Missão Civilizatória
Ricardo José de Azevedo Marinho[1]
Estamos diante de uma nova tradução de um livro de
Mariana Mazzucato, que destaca a popularidade com que esta autora está
alcançando nos meios acadêmicos e políticos. Missão economia: um guia inovador para mudar o capitalismo é um
salto qualitativo na carreira da autora: apresenta uma extensão maior, tem grande
profundidade na análise e ambiciona desenhar uma proposta alternativa de política
econômica. Essa característica o diferencia dos dois livros que foram
publicados no Brasil anteriormente: O estado
empreendedor: desmascarando o mito do setor público vs. setor privado (Portfolio
Penguin, 2014) e O valor de tudo: produção
e apropriação na economia global (Portfolio Penguin, 2020).

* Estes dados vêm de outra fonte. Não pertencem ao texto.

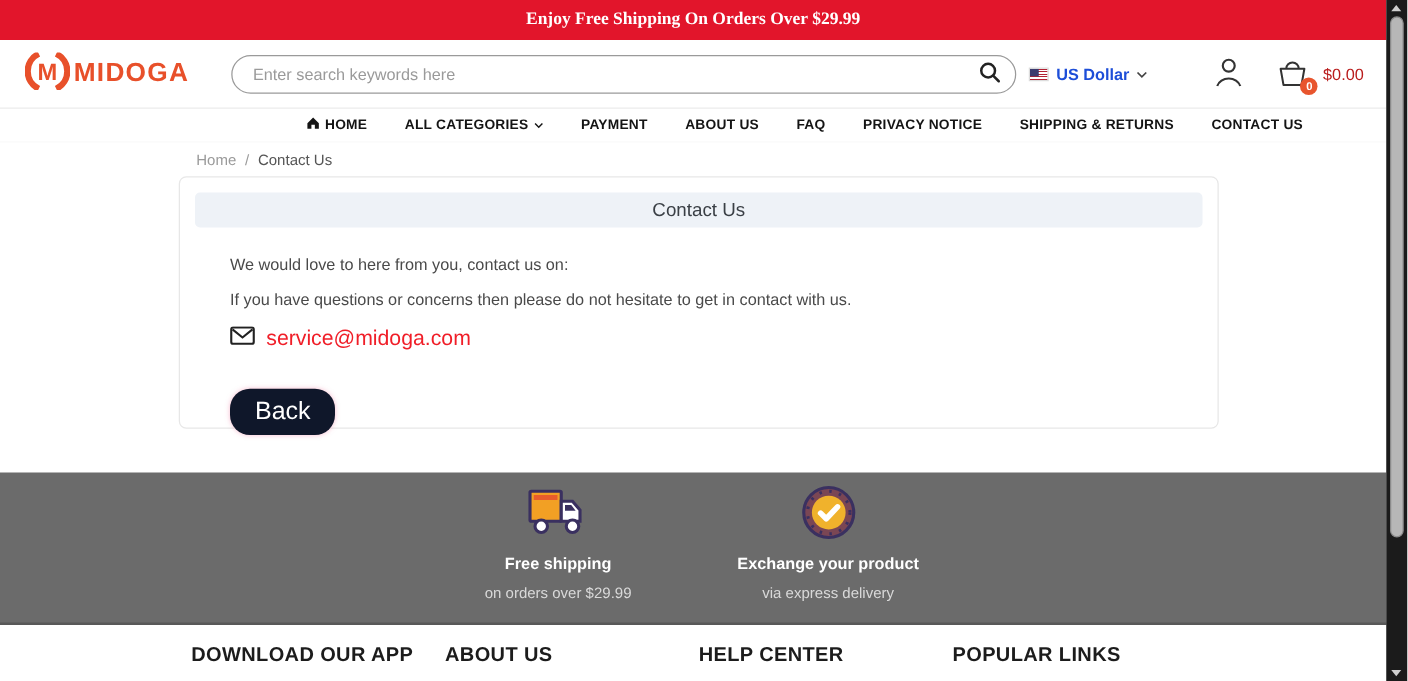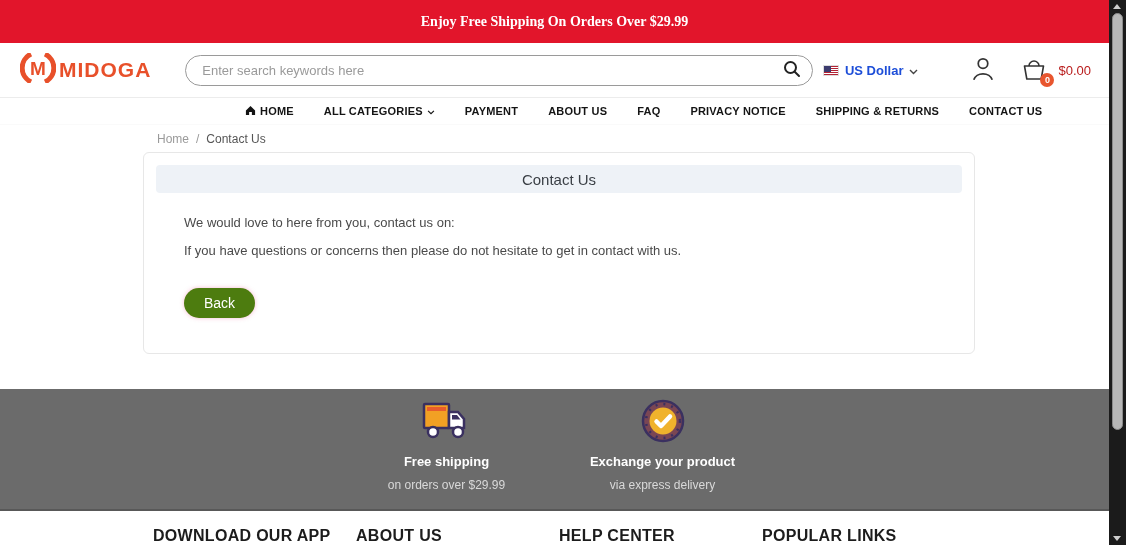--- a/index.html
+++ b/index.html
@@ -8,7 +8,7 @@
   .page { width:1109px; height:545px; position:relative; }
 
   
-  .banner { height:43px; background:#e2152b; display:flex; align-items:center; justify-content:center; }
+  .banner { height:32px; background:#e2152b; display:flex; align-items:center; justify-content:center; }
   .banner span { color:#fff; font-family:"Liberation Serif", serif; font-weight:bold; font-size:14px; }
 
   

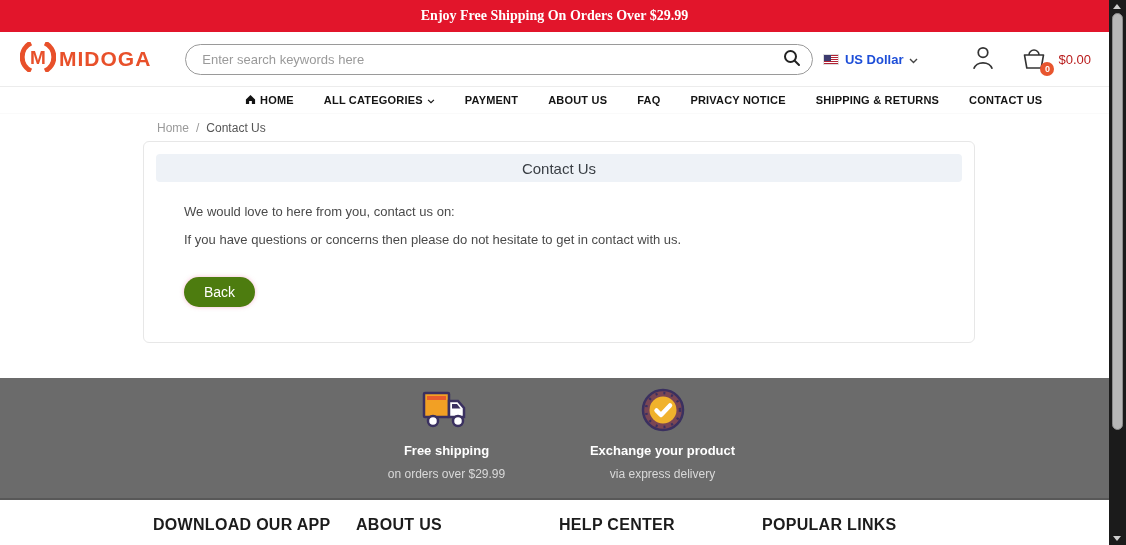--- a/index.html
+++ b/index.html
@@ -205,6 +205,15 @@
     <div class="card-body">
       <p class="card-line">We would love to here from you, contact us on:</p>
       <p class="card-line">If you have questions or concerns then please do not hesitate to get in contact with us.</p>
+      <div class="email-row">
+        <span>
+          <svg width="20" height="15" viewBox="0 0 20 15">
+            <rect x="1" y="1" width="18" height="13" rx="1.5" fill="none" stroke="#222" stroke-width="1.7"></rect>
+            <path d="M2 2.5 L10 9 L18 2.5" fill="none" stroke="#222" stroke-width="1.7"></path>
+          </svg>
+        </span>
+        <a class="email-link">service@midoga.com</a>
+      </div>
       <button class="back-btn">Back</button>
     </div>
   </div>

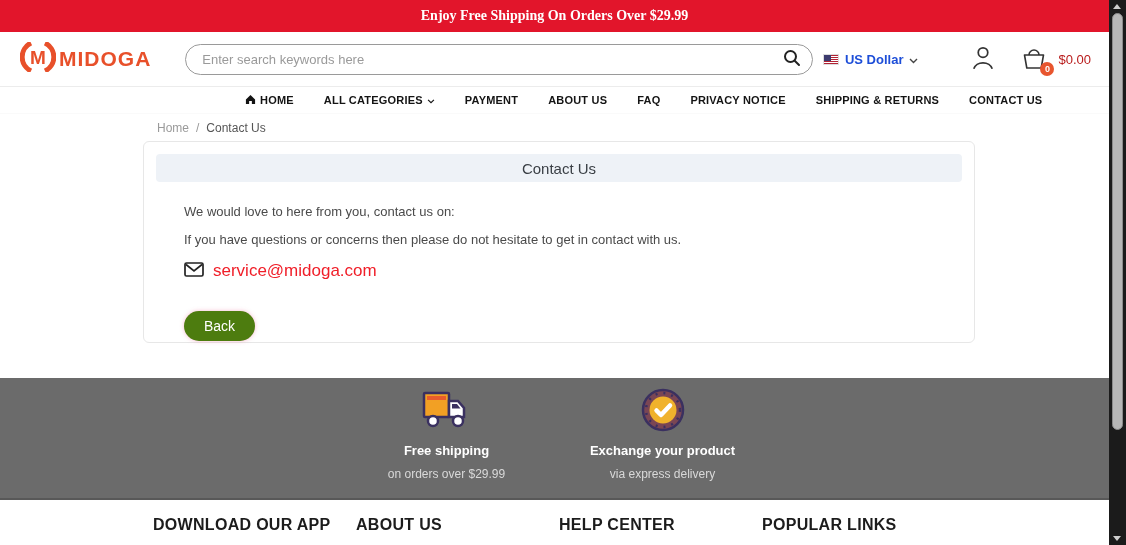--- a/index.html
+++ b/index.html
@@ -58,8 +58,8 @@
   .card-line + .card-line { margin-top:13px; }
   .email-row { display:flex; align-items:center; gap:9px; margin-top:14px; }
   .email-link { color:#f01e28; font-size:17px; text-decoration:none; cursor:pointer; }
-  .back-btn { margin:30px 0 0 0; display:inline-block; background:#4d7c0f; color:#fff;
-              border:none; border-radius:16px; padding:7px 20px; font-size:14px; cursor:pointer;
+  .back-btn { margin:30px 0 0 0; display:inline-block; background:#0f172a; color:#fff;
+              border:none; border-radius:16px; padding:7px 20px; font-size:20px; cursor:pointer;
               box-shadow:0 0 4px rgba(240,120,160,.5); }
 
   

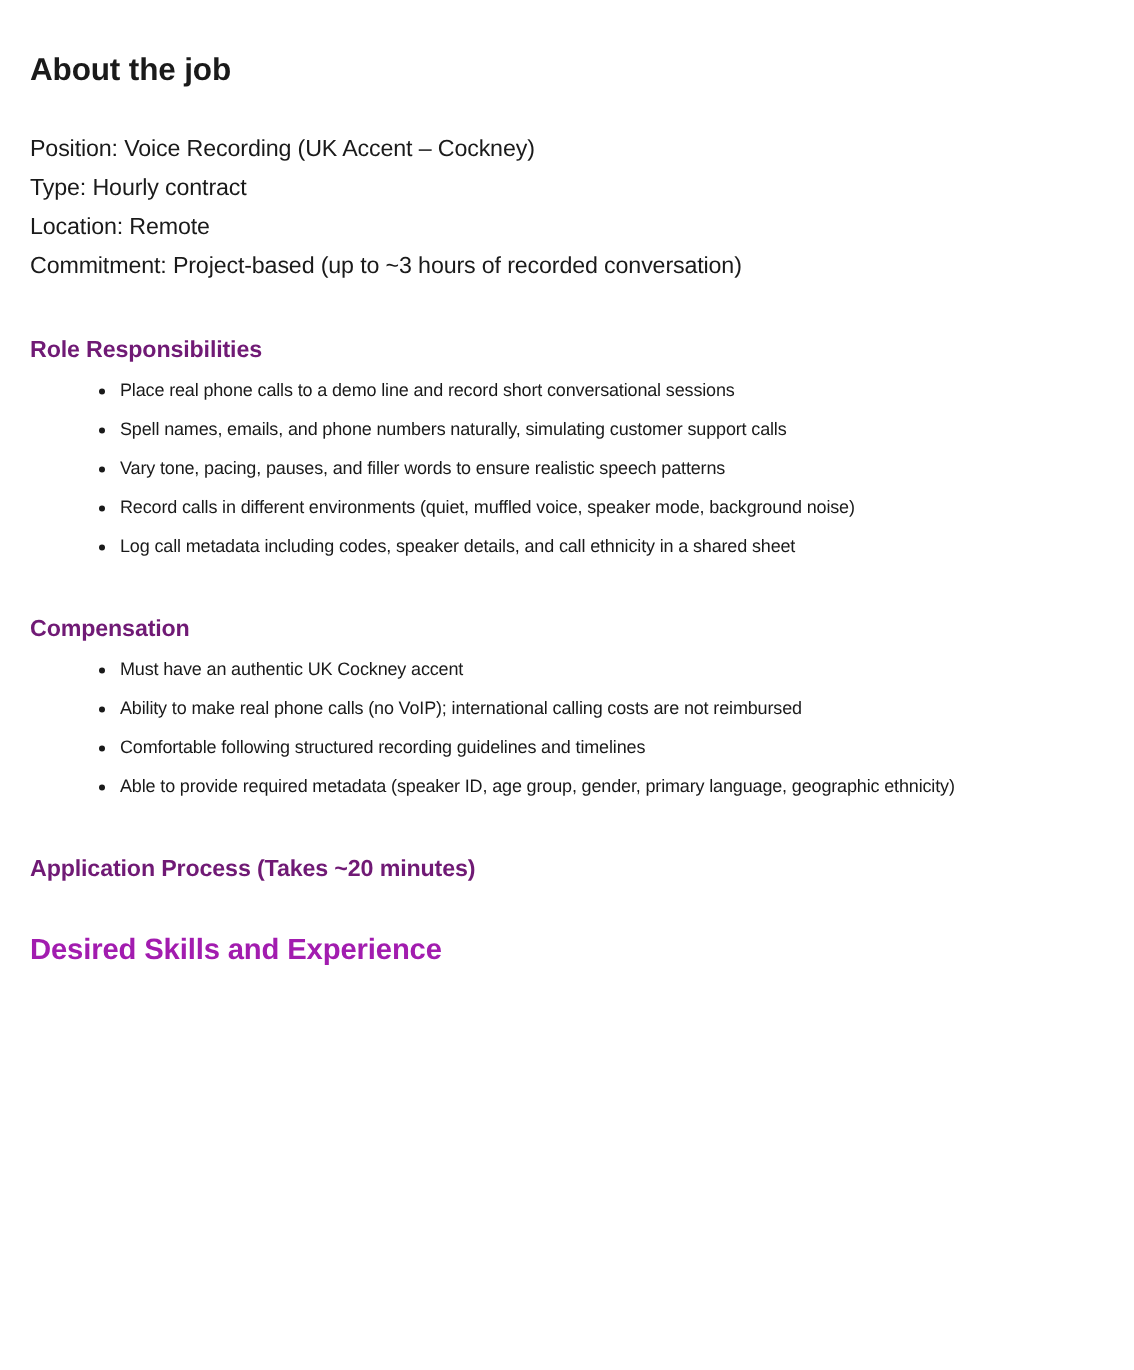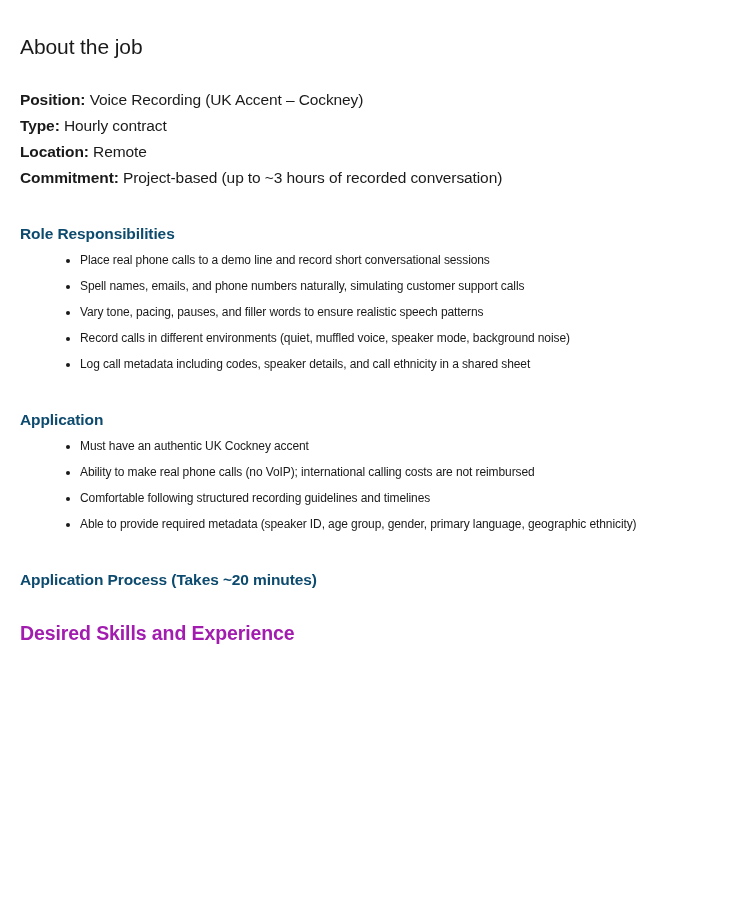--- a/index.html
+++ b/index.html
@@ -25,7 +25,7 @@
     padding-top: 33px;
     font-size: 21px;
     line-height: 27px;
-    font-weight: 400;
+    font-weight: 700;
     color: #1a1a1a;
   }
   .meta-block {

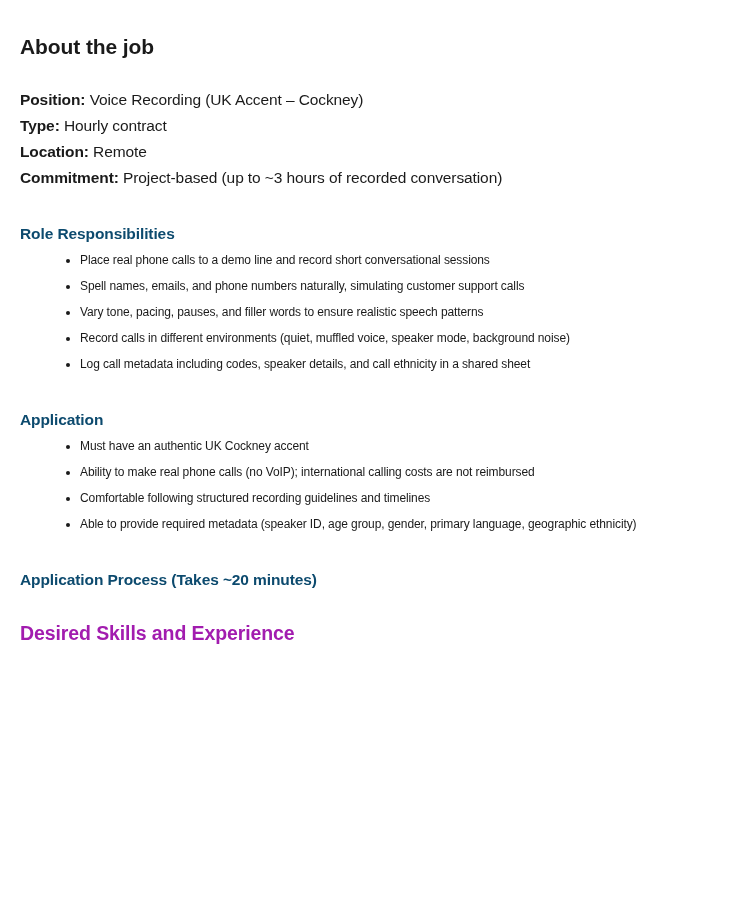--- a/index.html
+++ b/index.html
@@ -37,7 +37,7 @@
     font-weight: 400;
   }
   .meta-label {
-    font-weight: 700;
+    font-weight: 400;
   }
   .section {
     margin-top: 30px;

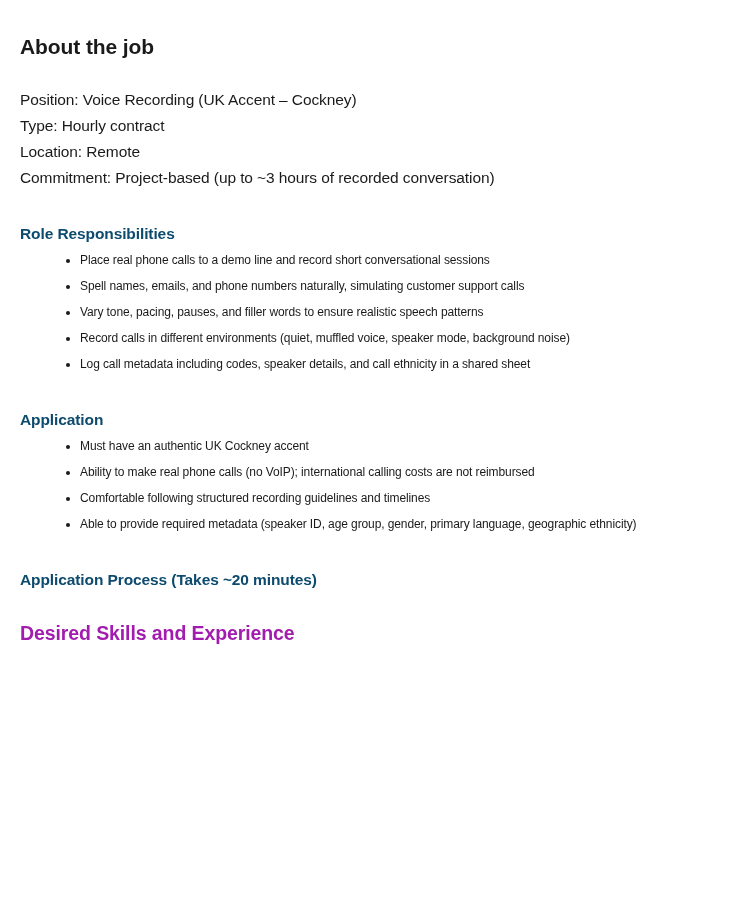--- a/index.html
+++ b/index.html
@@ -47,7 +47,7 @@
     font-size: 15.5px;
     line-height: 26px;
     font-weight: 700;
-    color: #0c4a6e;
+    color: #701a75;
   }
   ul.bullet-list {
     margin: 0;

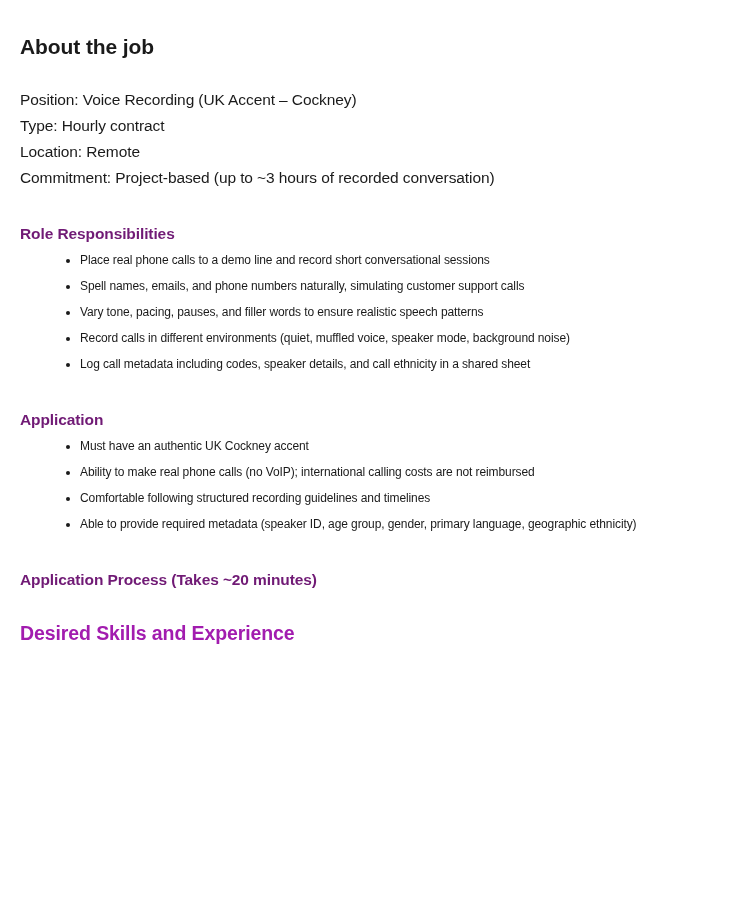--- a/index.html
+++ b/index.html
@@ -114,7 +114,7 @@
   </div>
 
   <div class="section">
-    <h2 class="section-heading">Application</h2>
+    <h2 class="section-heading">Compensation</h2>
     <ul class="bullet-list">
       <li>Must have an authentic UK Cockney accent</li>
       <li>Ability to make real phone calls (no VoIP); international calling costs are not reimbursed</li>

O livro defende a ideia de que, para superar a
crise atual, que começou com algumas distorções anteriores a crise sanitária e
que se aprofundaram nela, é preciso ativar o papel do Estado na economia. Essa
ideia não é levantada de forma geral, mas está comprometida com o
desenvolvimento do Estado com uma política ativa e direta na economia. No
entanto, sua proposta é significativamente diferente, daquelas que se basearam
em intervenções políticas setoriais seletivas, além de utilizar frequentemente
as empresas públicas como referência essencial. Mazzucato articula políticas
seletivas articuladas por meio de missões. Estes podem estar associados a enfrentar
diversos desafios sociais, como, por exemplo, alcançar a seguridade sanitária,
problema que surgiu como resultado da crise do Covid-19 e das crises ambientais,
áreas cada vez mais urgentes e que necessitam de políticas eficazes. Uma característica
essencial dessas missões é que, ao concebê-las, requer uma perspectiva de longo
prazo. Esta circunstância coloca e manifesta o papel dinâmico do Estado,
mobilizando-se para esses objetivos, o que apresentam um segundo plano de problemas,
e que podem não ser percebidos como importantes no momento, mas que se tornarão
muito mais sérios no futuro.
Em suma, as ideias apontadas no livro supõem uma
crítica da teoria e da política econômica dominante nos últimos 30-40 anos.
Além disso, segundo ela, como destacou Keynes (1883-1946) em sua época, é
preciso considerar que o desenvolvimento e implementação de sua proposta enfrentam
a inércia intelectual herdada. Também destaca uma ideia falaciosa, muito
difundida, herdada da escola econômica clássica e repetida pelas visões (neo)liberais,
a saber, que o setor público não gera valor, sendo o criador de riqueza por
excelência o setor privado. Nesse aspecto dedica especial atenção a criticar a
abordagem de falhas de mercado, que se espalharam muito fortemente a partir dos
anos 1970 do século passado. Neste âmbito, a autora aponta que essa
interpretação da ação estatal tem a vantagem de ser muito clara didaticamente,
mas, por outro lado, é incompleta e sofre de um viés ideológico muito forte. Em
particular, pressupõe que o Estado intervém quando o mercado não pode agir.
Essa perspectiva começa da hipótese de que os mercados existem e que, além
disso, é criado espontaneamente, o que é, no mínimo, bastante discutível.
No livro, há também uma crítica ao fascínio da
camisa de força ideológica, como diz André Lara Resende, de que o setor privado
funciona, por definição, melhor do que o público. Esse fascínio resultou, por
um lado, de terceirizar atividades públicas ou privatizar propriedades, pois o
Estado não cria valor e funciona mal. Por outro lado, isso também decorre do
pressuposto de que o Estado deve funcionar (copiar ou imitar), o setor privado.
Além do interesse acadêmico desse livro, há sua
aspiração de influenciar a política econômica real. As crises de 2008 e da
Covid-19 deveriam ter encerrado o período em que se via equivocamente necessário
um modelo de crescimento baseado na financeirização. A aposta de Mazzucato está
orientada para a constituição de novas políticas económicas estruturas que
contribuem ativamente para mudar o modelo de produção. Deste ponto de vista, a
linha de trabalho de Mazzucato merece ser lida e pensada, pois abre uma
discussão em campo paralelo a outras que já haviam começado como aquelas
voltadas para novas formas de gestão dos ciclos econômicos (e o uso de políticas
monetárias não convencionais) e/ou aquelas relacionadas com uma redefinição das
relações do Estado com o bem-estar (discussões sobre desigualdade).
30 & 31 de julho de 2022
[1] Professor do Instituto
Devecchi, da Unyleya Educacional e da UniverCEDAE.